AIM OF THE EXERCISE —
Would you please reproduce all the entries word for word, minus the pictures?

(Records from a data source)
========

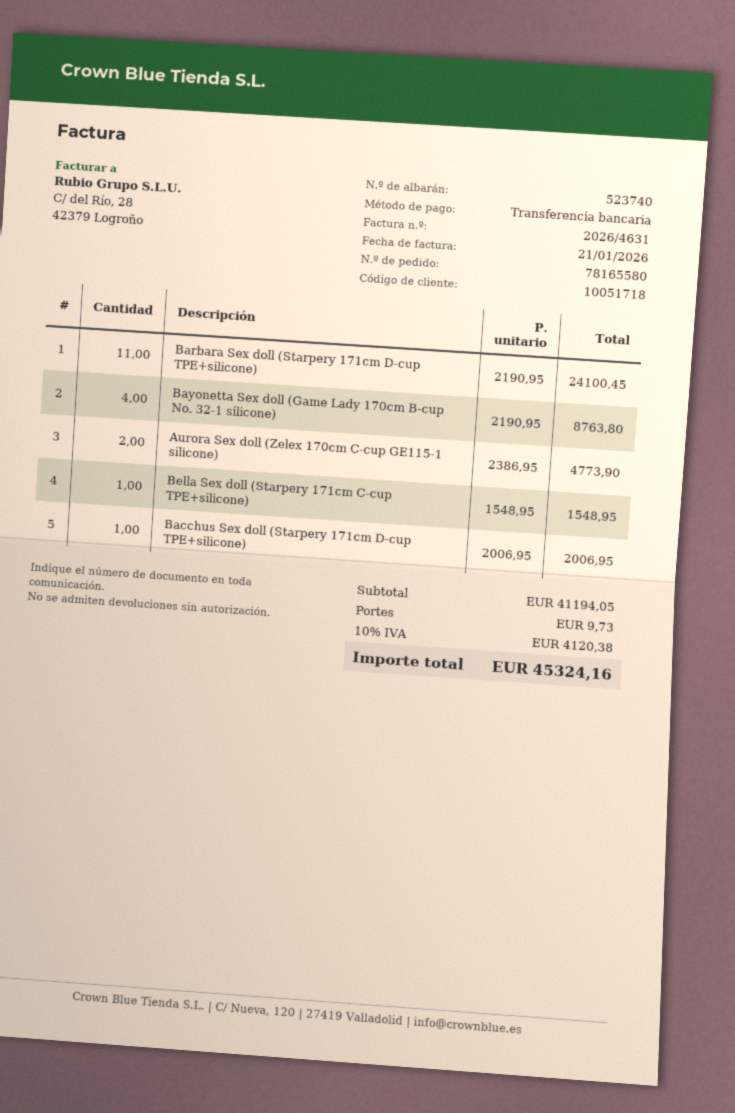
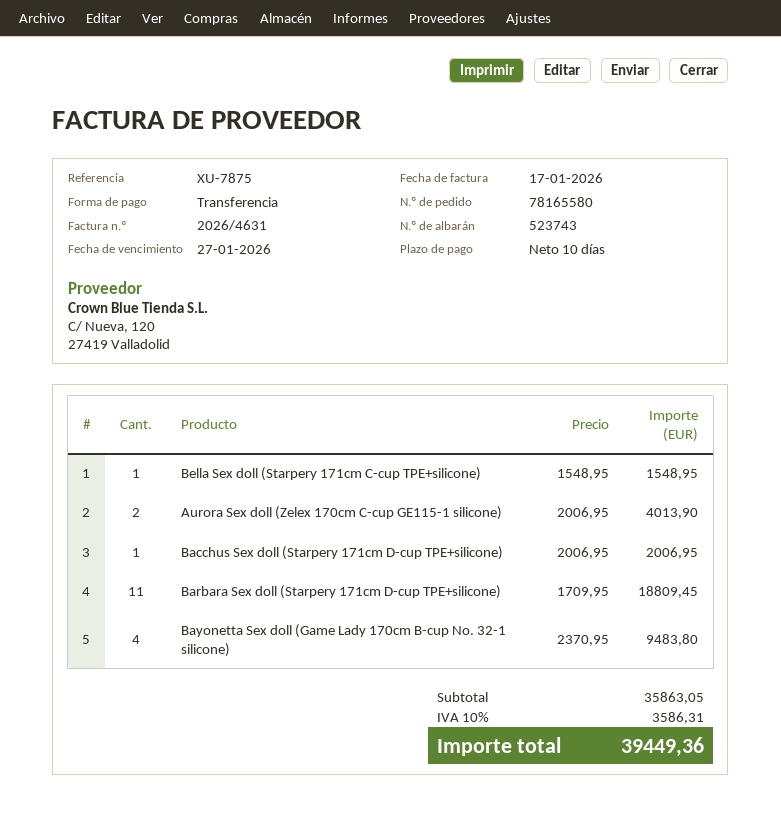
delivery note number: 523740 -> 523743
invoice date: 2026-01-21 -> 2026-01-17
Barbara Sex doll (Starpery 171cm D-cup TPE+silicone): 11 x 2190.95 = 24100.45 -> 11 x 1709.95 = 18809.45
Bayonetta Sex doll (Game Lady 170cm B-cup No. 32-1 silicone): 4 x 2190.95 = 8763.80 -> 4 x 2370.95 = 9483.80
Aurora Sex doll (Zelex 170cm C-cup GE115-1 silicone): 2 x 2386.95 = 4773.90 -> 2 x 2006.95 = 4013.90
subtotal: 41194.05 -> 35863.05
shipping: 9.73 -> none
tax: 10% = 4120.38 -> 10% = 3586.31
total: 45324.16 -> 39449.36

========

SOLUTION BELOW —
delivery note number: 523740 -> 523743
invoice date: 2026-01-21 -> 2026-01-17
Barbara Sex doll (Starpery 171cm D-cup TPE+silicone): 11 x 2190.95 = 24100.45 -> 11 x 1709.95 = 18809.45
Bayonetta Sex doll (Game Lady 170cm B-cup No. 32-1 silicone): 4 x 2190.95 = 8763.80 -> 4 x 2370.95 = 9483.80
Aurora Sex doll (Zelex 170cm C-cup GE115-1 silicone): 2 x 2386.95 = 4773.90 -> 2 x 2006.95 = 4013.90
subtotal: 41194.05 -> 35863.05
shipping: 9.73 -> none
tax: 10% = 4120.38 -> 10% = 3586.31
total: 45324.16 -> 39449.36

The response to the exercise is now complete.